I also see a "Parent_Key" column... is there another similar column used for "Child_key" or just some key to the child side of all this regardless of name?
Also, pictures are nice to explain with but they don't help us with testing code. Could you include some "Readily Consumable" data so we can help you better. Please see the article at the first link in my signature line below for one way to do such a thing. Thanks.
--Jeff Moden
Change is inevitable... Change for the better is not.
October 5, 2020 at 8:03 pm
Hi Jeff
thanks for reaching out
I have added a script to load a temp table with a subset of my data.
Note that I have removed [PARENTKEY] as this just is the guid matching [id]. [id] will always be unique.
On each [id] the CAN be a reference to a "parent" loan, if this is not the case then that loan sits by itself.
each [id] can refer another loan as it's parent, problem is that it is also, system-wise, allowed to refer a loan ([id]) to multiple other loans.
This also means that [Loan_ID] will ALWAYS exist in [id] as well.
Does it make sense?
Thanks
Michael
CREATE TABLE #temp(
[Loan_ID] [nvarchar](2048) NULL,
[id] [nvarchar](128) NULL,
[creationDate] [datetime] NULL,
[CLientID] [nvarchar](128) NULL,
[client_name] [nvarchar](255) NULL,
[productName] [nvarchar](max) NULL
) ON [PRIMARY] TEXTIMAGE_ON [PRIMARY]
GO
INSERT #temp ([Loan_ID], [id], [creationDate], [CLientID], [client_name], [productName]) VALUES (N'5825374', N'9681577', CAST(N'2019-05-30T23:30:45.000' AS DateTime), N'851668868', N'Bart Simpson', N'Kvikto')
GO
INSERT #temp ([Loan_ID], [id], [creationDate], [CLientID], [client_name], [productName]) VALUES (N'8793905', N'3273612', CAST(N'2019-05-31T02:30:50.000' AS DateTime), N'851668868', N'Bart Simpson', N'MF')
GO
INSERT #temp ([Loan_ID], [id], [creationDate], [CLientID], [client_name], [productName]) VALUES (N'3273612', N'8793905', CAST(N'2020-07-20T18:09:52.000' AS DateTime), N'851668868', N'Bart Simpson', N'Collection New')
GO
INSERT #temp ([Loan_ID], [id], [creationDate], [CLientID], [client_name], [productName]) VALUES (N'9681577', N'2959885', CAST(N'2019-10-27T21:15:14.000' AS DateTime), N'851668868', N'Bart Simpson', N'Collection New')
GO
INSERT #temp ([Loan_ID], [id], [creationDate], [CLientID], [client_name], [productName]) VALUES (N'3273612', N'9662665', CAST(N'2019-10-27T21:16:23.000' AS DateTime), N'851668868', N'Bart Simpson', N'Collection New')
GO
INSERT #temp ([Loan_ID], [id], [creationDate], [CLientID], [client_name], [productName]) VALUES (N'9681577', N'5825374', CAST(N'2020-07-20T18:09:23.000' AS DateTime), N'851668868', N'Bart Simpson', N'Collection New')
GO
October 6, 2020 at 4:22 am
Ok, try these out with the data you posted above. The "IsCyclic" column should be a big help for you. Like you said, the first one does a whole lot of "looping around" in the form of a Recursive CTE.

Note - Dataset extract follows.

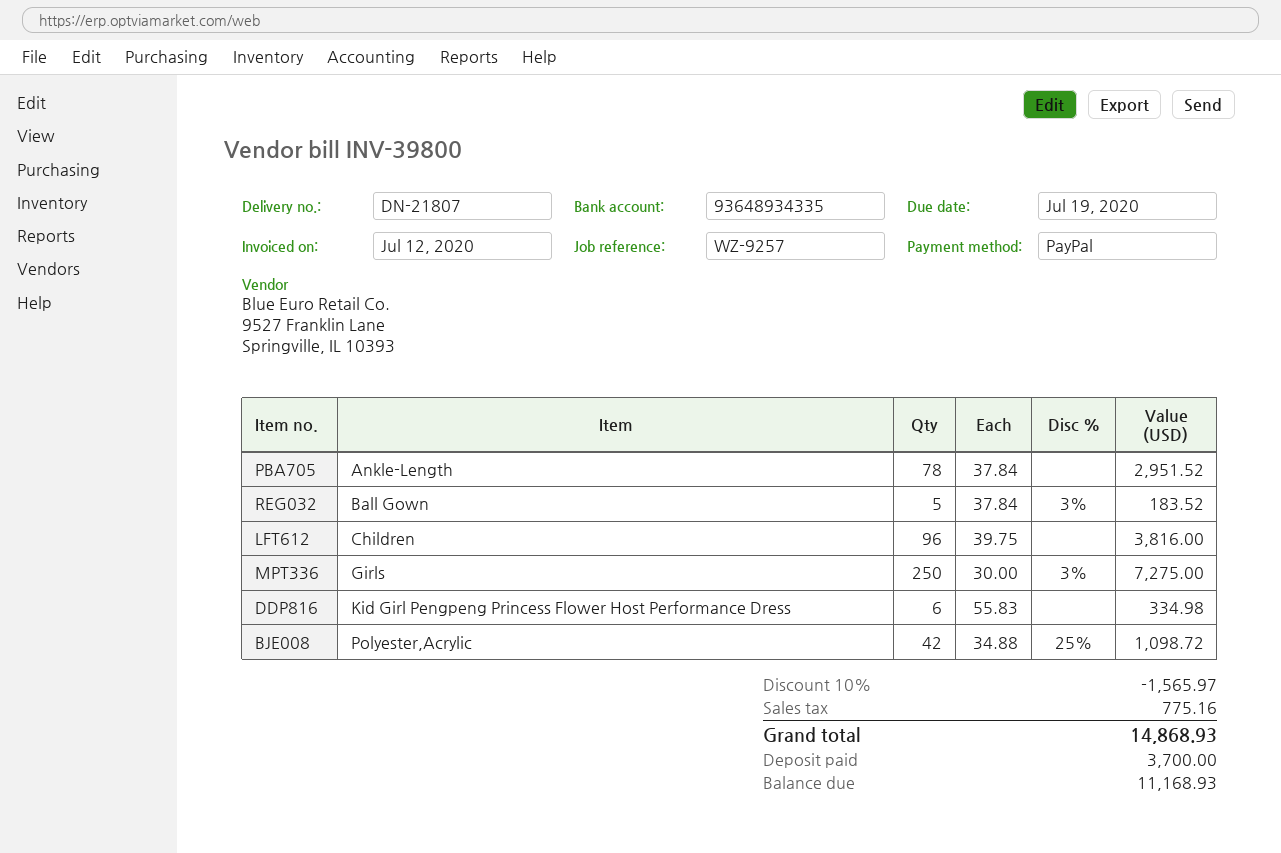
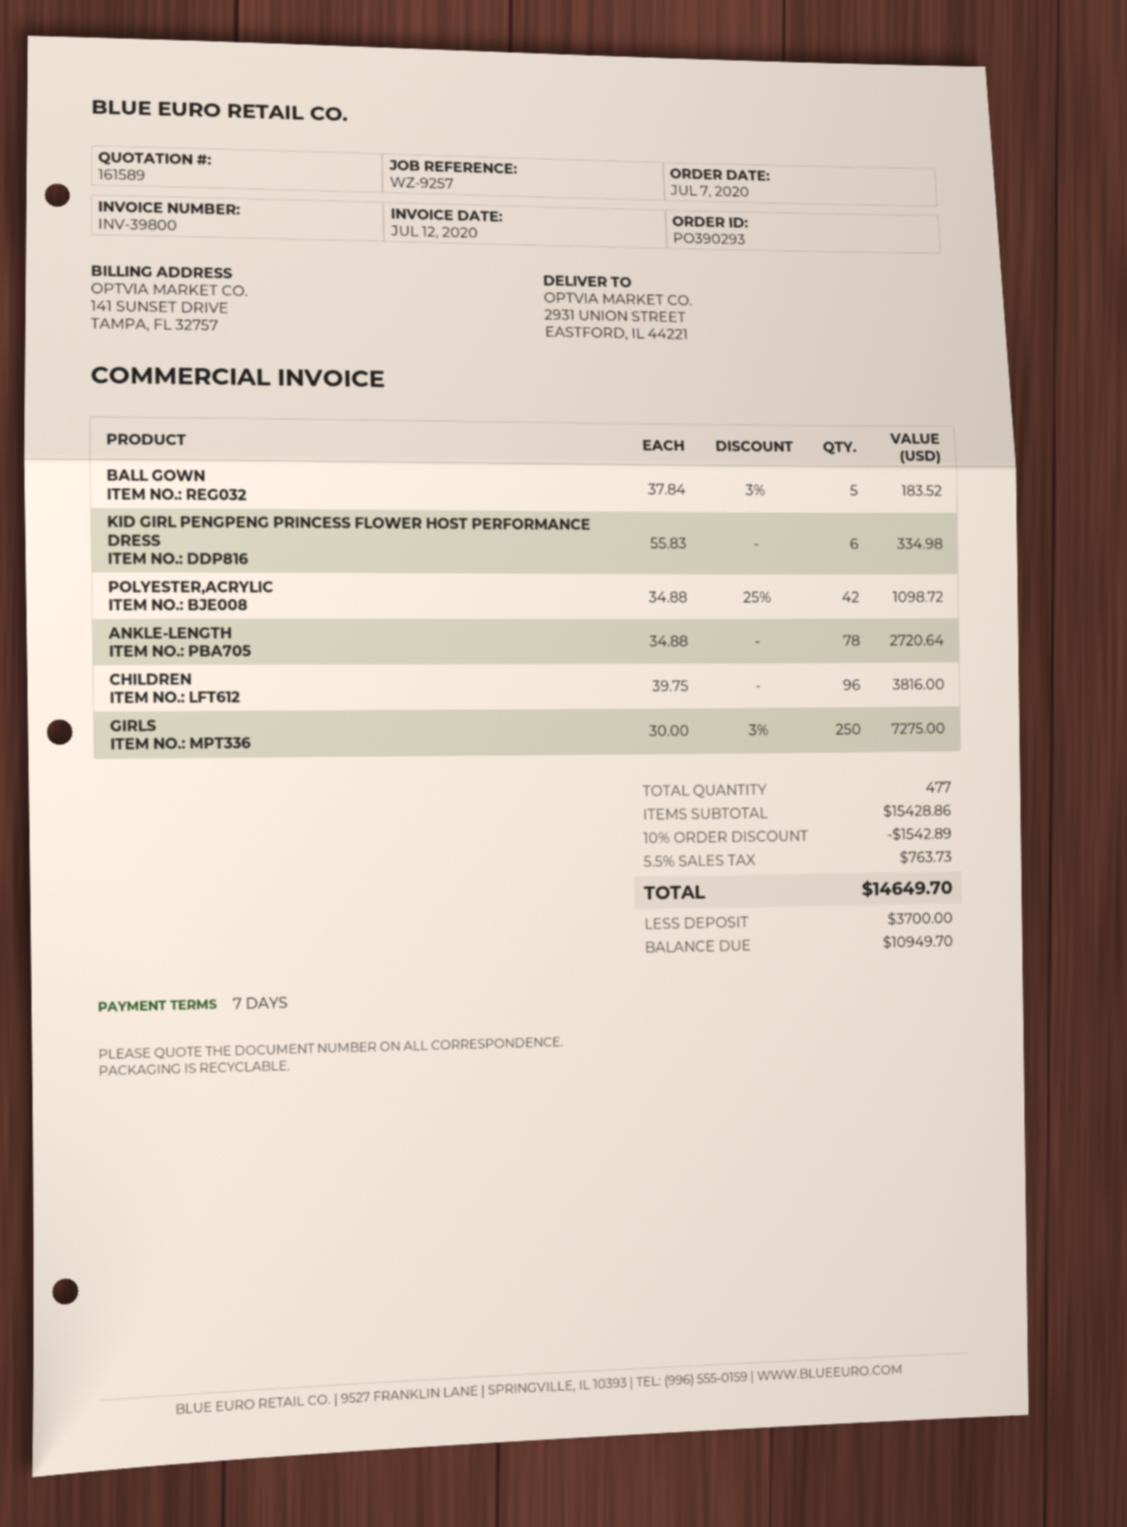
Ankle-Length: 78 x 37.84 = 2951.52 -> 78 x 34.88 = 2720.64
discount: 10% = 1565.97 -> 10% = 1542.89
tax: 775.16 -> 763.73
total: 14868.93 -> 14649.70
balance: 11168.93 -> 10949.70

--===== This does as you asked with an indication as to where the "broken" parts are.
-- It should be good for as many levels of loans as you have.
WITH cteBuildPath AS
( --=== This is the "anchor" part of the recursive CTE.
-- The only thing it does is load the Root Nodes (treating each ID as a "Root of a separate forest".
SELECT Loan_ID = CONVERT(NVARCHAR(4000),Loan_ID) --Parent Loan#, not unique, always exists as a "child" (ID)
,ID --Child Loan#, is unique, can be a "parent".
,CyclicID = Loan_ID
,HLevel = 1
,IDSortPath = CONVERT(NVARCHAR(4000),CONCAT('|',ID,'|'))
,IsCyclic = 0
FROM #Temp
UNION ALL
--==== This is the "recursive" part of the CTE that adds 1 for each level
-- and concatenates each level of EmployeeID's to the SortPath column.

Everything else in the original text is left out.